▶ **TASK OBJECTIVE**
Transcribe exactly the lines below that begin at the line with "color: #4c1d95 ->" and stop after the line with "text: admin1@kingfa.com ->", leaving out every picture.

▶ **DATA PROVIDED**
========================================================================

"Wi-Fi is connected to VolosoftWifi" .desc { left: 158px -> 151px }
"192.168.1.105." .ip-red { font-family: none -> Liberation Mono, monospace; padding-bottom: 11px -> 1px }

========================================================================

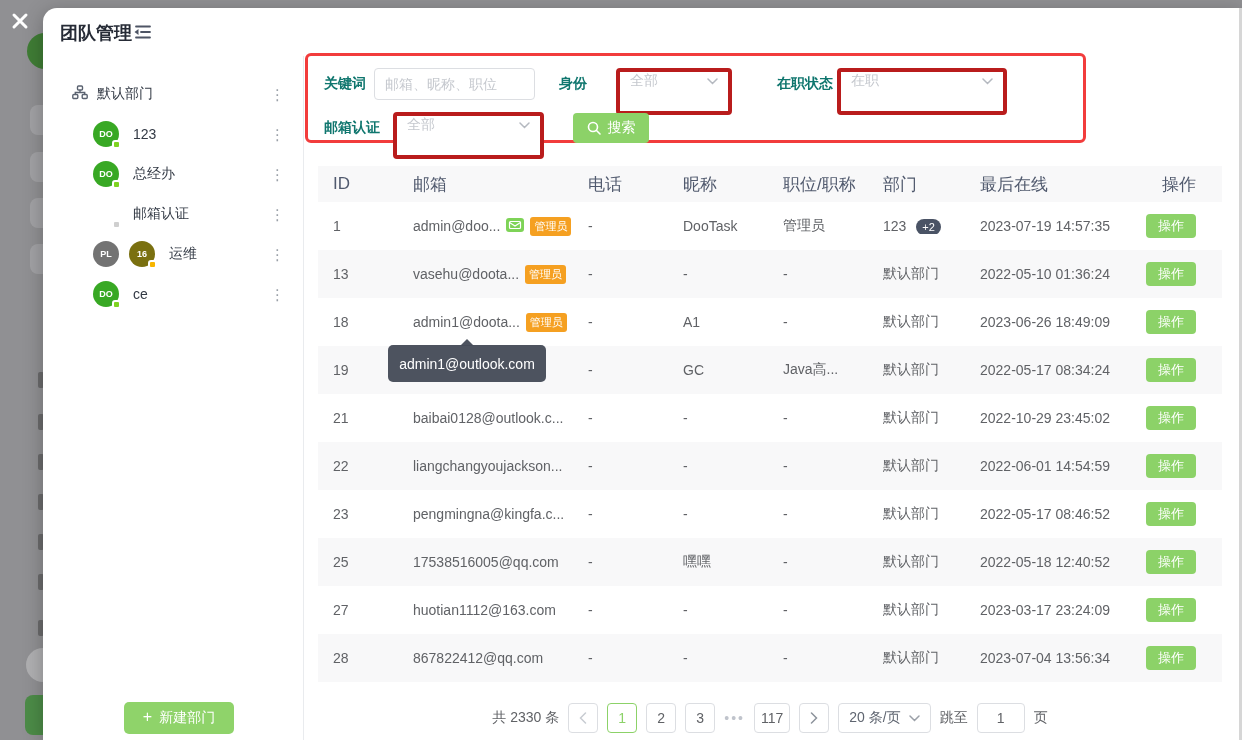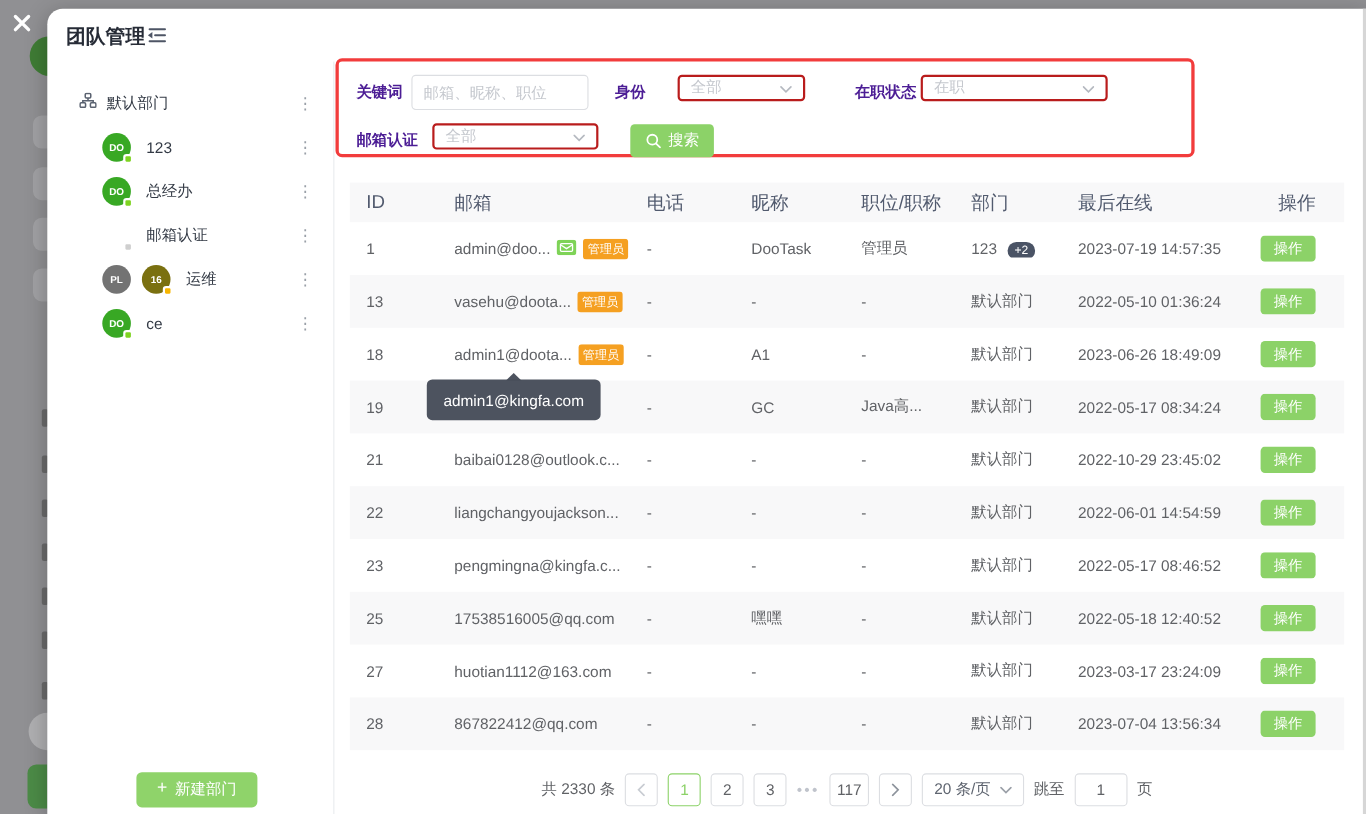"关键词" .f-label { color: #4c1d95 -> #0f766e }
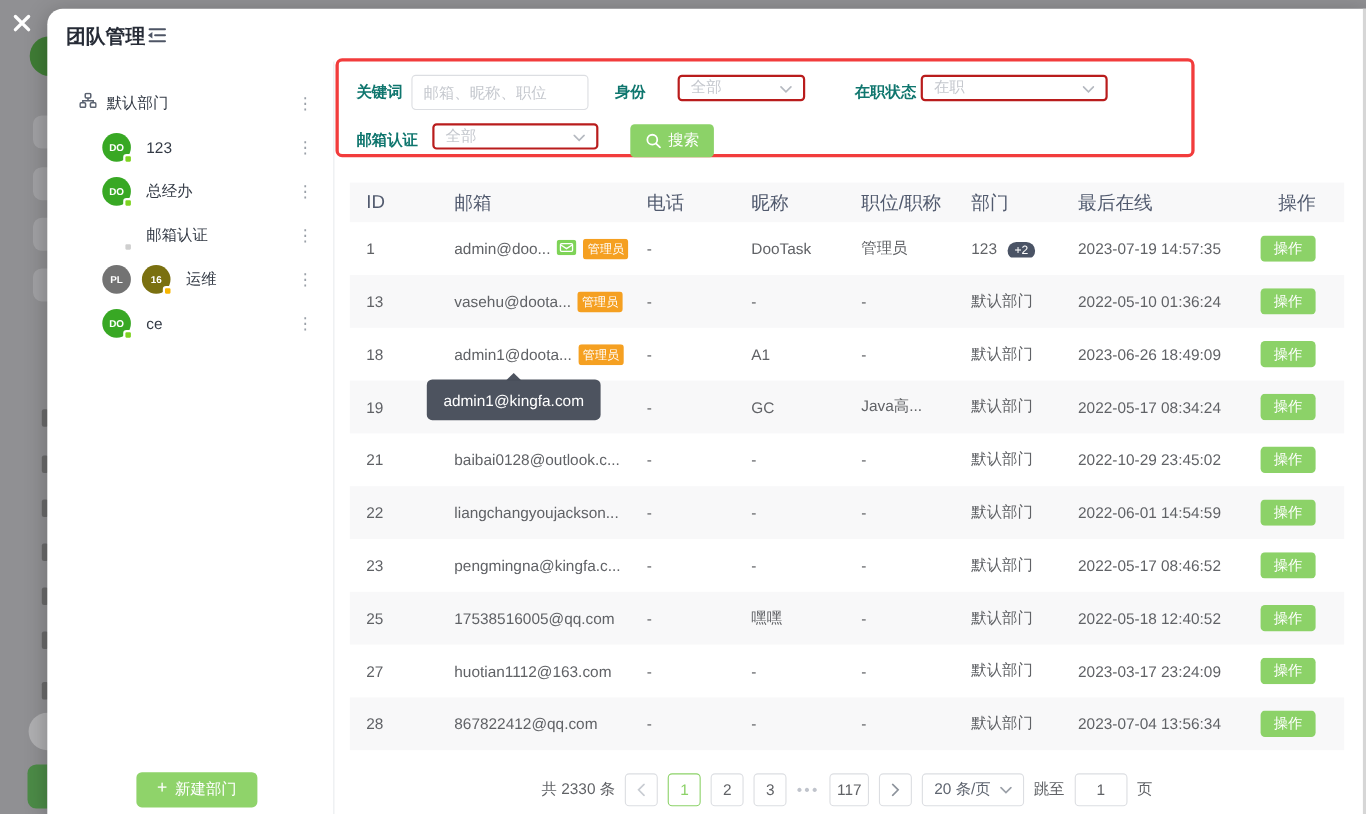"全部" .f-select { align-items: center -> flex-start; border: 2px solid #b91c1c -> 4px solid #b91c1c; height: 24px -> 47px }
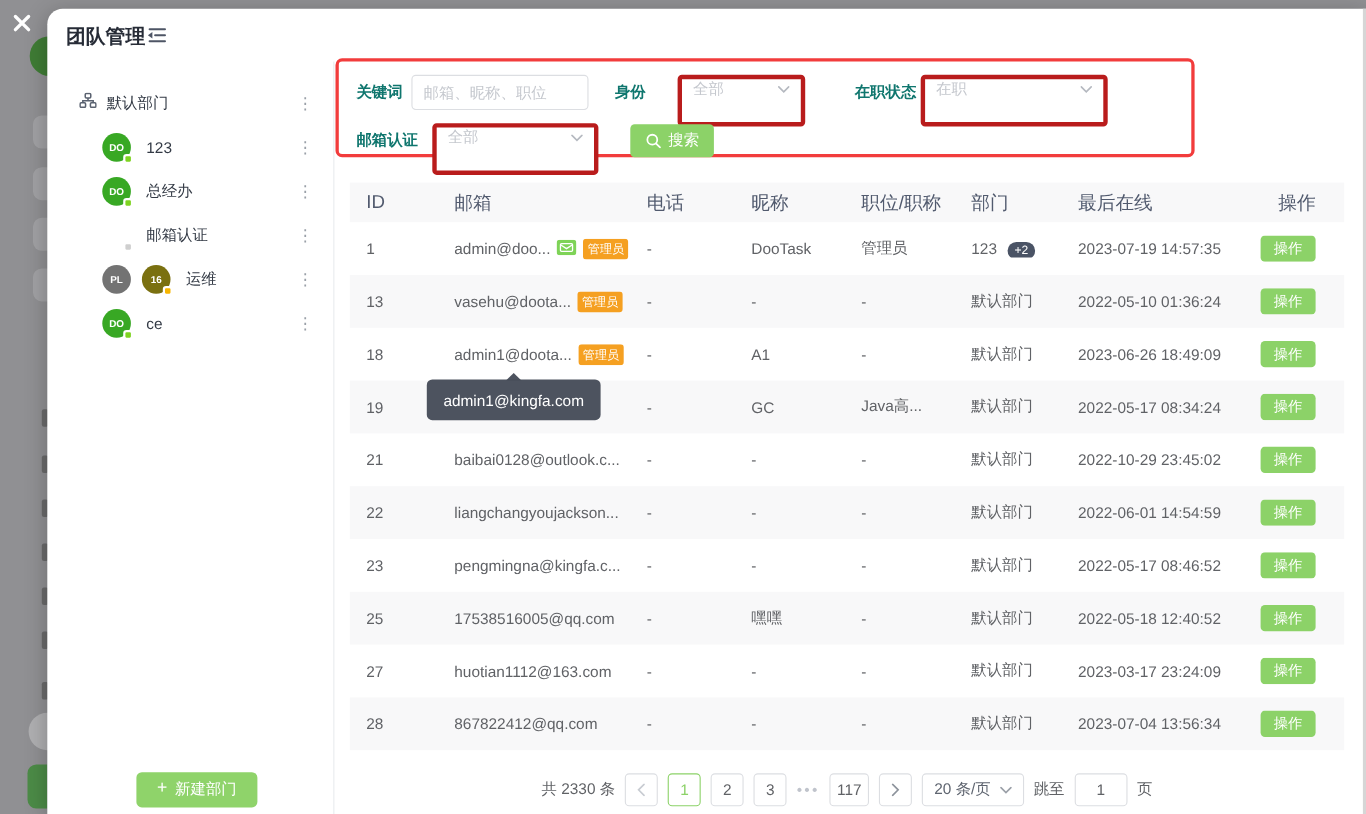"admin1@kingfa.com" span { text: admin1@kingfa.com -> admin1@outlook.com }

========================================================================

▶ **WRITTEN ANSWER**
"关键词" .f-label { color: #4c1d95 -> #0f766e }
"全部" .f-select { align-items: center -> flex-start; border: 2px solid #b91c1c -> 4px solid #b91c1c; height: 24px -> 47px }
"admin1@kingfa.com" span { text: admin1@kingfa.com -> admin1@outlook.com }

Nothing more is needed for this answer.